These are the design files for the Spark Socket, developed by Hex Labs, Inc. dba Spark Devices.
These files have been made available online through a Creative Commons Attribution-ShareAlike 3.0 license.
You are welcome to distribute, remix, and use these files for commercial purposes. If you do so, please attribute the original design to Spark Devices both on the website and on the physical packaging of the product or in the instruction manual. All derivative works must be published under the same or a similar license.
If you choose to use these design files, please be forewarned: working with high voltage designs, especially non-isolated ones, can be extremely dangerous. Please proceed with extreme caution. We cannot guarantee the safety of these designs, as they had not yet been put through certification. If you download these files, you are taking upon yourself any liability for injury or property damage.
Development of the Spark Socket began in December, 2011, sparked (sorry) by Zach's experiences with his deaf father. Over the next eleven months, Spark went from an idea to a product. On November 13, 2012, the Spark Socket was published on the crowdfunding platform Kickstarter. The Kickstarter campaign site can be found here.
The Spark Socket Kickstarter campaign ran from November 13, 2012 to December 13, 2012. In that time, roughly 1,600 individuals devoted their time and money to supporting Spark with a total of $125,588 pledged. The funding threshold, however, for the campaign was $250,000. Because that threshold was not reached by the end of the campaign, the campaign closed unsuccessfully, and no credit cards were charged.

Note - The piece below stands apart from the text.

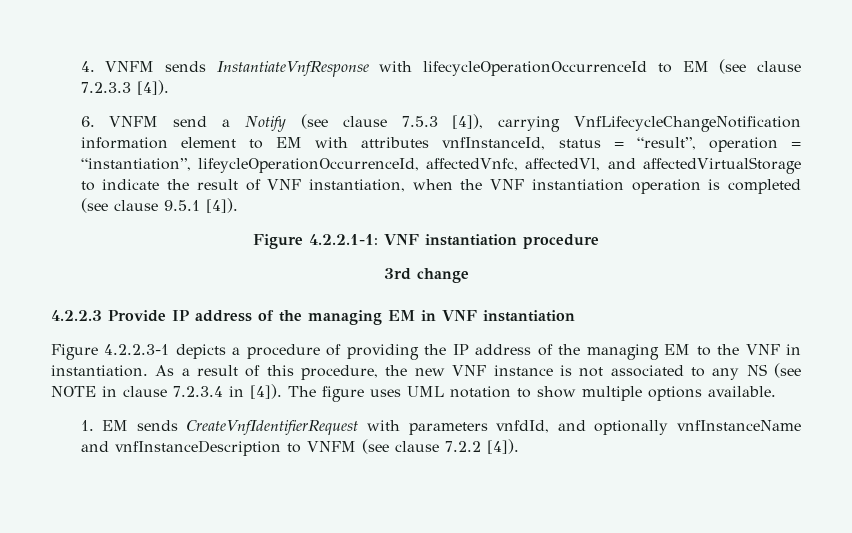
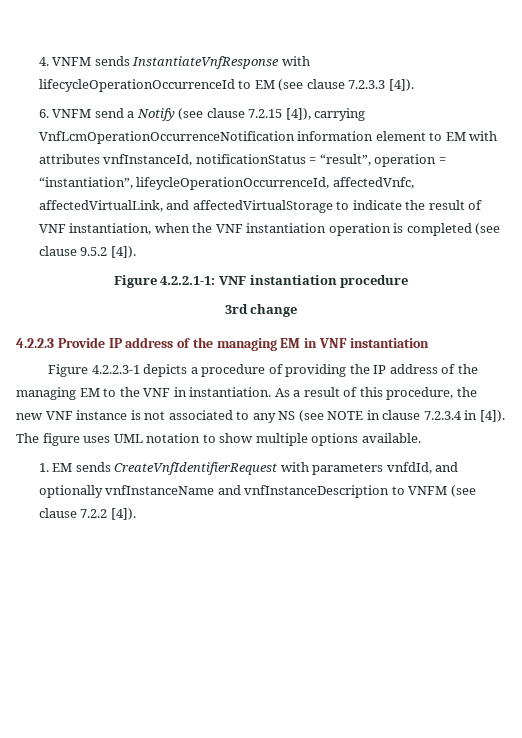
- 6. VNFM send a Notify (see clause 7.5.3 [4]), carrying VnfLifecycleChangeNotification information element to EM with attributes vnfInstanceId, status = “result”, operation = “instantiation”, lifeycleOperationOccurrenceId, affectedVnfc, affectedVl, and affectedVirtualStorage to indicate the result of VNF instantiation, when the VNF instantiation operation is completed (see clause 9.5.1 [4]).
+ 6. VNFM send a Notify (see clause 7.2.15 [4]), carrying VnfLcmOperationOccurrenceNotification information element to EM with attributes vnfInstanceId, notificationStatus = “result”, operation = “instantiation”, lifeycleOperationOccurrenceId, affectedVnfc, affectedVirtualLink, and affectedVirtualStorage to indicate the result of VNF instantiation, when the VNF instantiation operation is completed (see clause 9.5.2 [4]).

The Spark team continued to work on the Spark Socket after the close of the campaign, taking pre-orders on their website . Between December 13, 2012 and March 25, 2013, orders for ~1,800 Spark Sockets were placed; many were from previous Kickstarter backers, and many more were from newcomers.
On March 25, 2013, the Spark team announced that they would be discontinuing development work on the Spark Socket. The design files for the product were released here on github for others to use and learn from.
This distro contains two versions of the Spark Socket, named Version 1 and Version 2.
Version 1 of the Spark Socket is the version that was showcased in our Kickstarter video. The design includes four circuit boards, wrapped in a cuboid shape around the inner core of the plastic enclosure.
As development on the Socket continued, Version 2 of the Spark Socket was created. Version 2 re-oriented the design so that there are only two circuit boards: one with the high voltage components of the circuit, the other with the low voltage components of the circuit. This design made integrating the power supply much easier, and would be significantly easier to assemble. It also had enough empty space that the plastic enclosure could theoretically be made smaller, although development efforts stopped before the outer enclosure was changed.
The design of the Spark Socket includes four major subsystems:
- Power supply. The Socket sources the power for its circuitry directly from the high-voltage AC line to which it is attached. Although this may be possible with an isolated switch-mode power supply, we chose a non-isolated design to save on the bill of materials and to save space. The power supply must be able to source at least 300mA of current (mostly for the transmit events of the Wi-Fi module), although the average power draw should be closer to 50mA.
- Micro-controller. Because the Spark Socket was originally built using an Arduino, the micro-controller we are using is an Atmel ATmega328p. This is a low-cost 8-bit micro-controller that is very easy to develop for. For encrypted communications, a 32-bit micro-controller (such as an STM32 Cortex M3) may be used instead.
- Wi-Fi module. For the Socket prototype, we used a Roving Networks RN-171 Wi-Fi module. These modules are great because they are very easy to work with and get up and running quickly. They are, however, quite expensive; even with high volumes, the order price was greater than $15. Spark will be using the Texas Instruments CC3000 Wi-Fi module in our other projects, which is smaller, lower cost, and has a simpler set-up process. We recommend the CC3000 for ongoing development work.
- TRIAC Dimmer. The most tried-and-true way to dim a light bulb is using a TRIAC. A zero-cross detector informs the micro-controller of the timing of the AC current, and the TRIAC dimmer is activated at a specificied time interval after the zero-cross, based on the chosen dim level. TRIAC dimmers work best with resistive loads (such as incandescent bulbs), and will also work with CFLs that are labeled "dimmable" as well as LED bulbs that are labeled "dimmable". TRIAC dimmers are also called "leading edge" dimmers.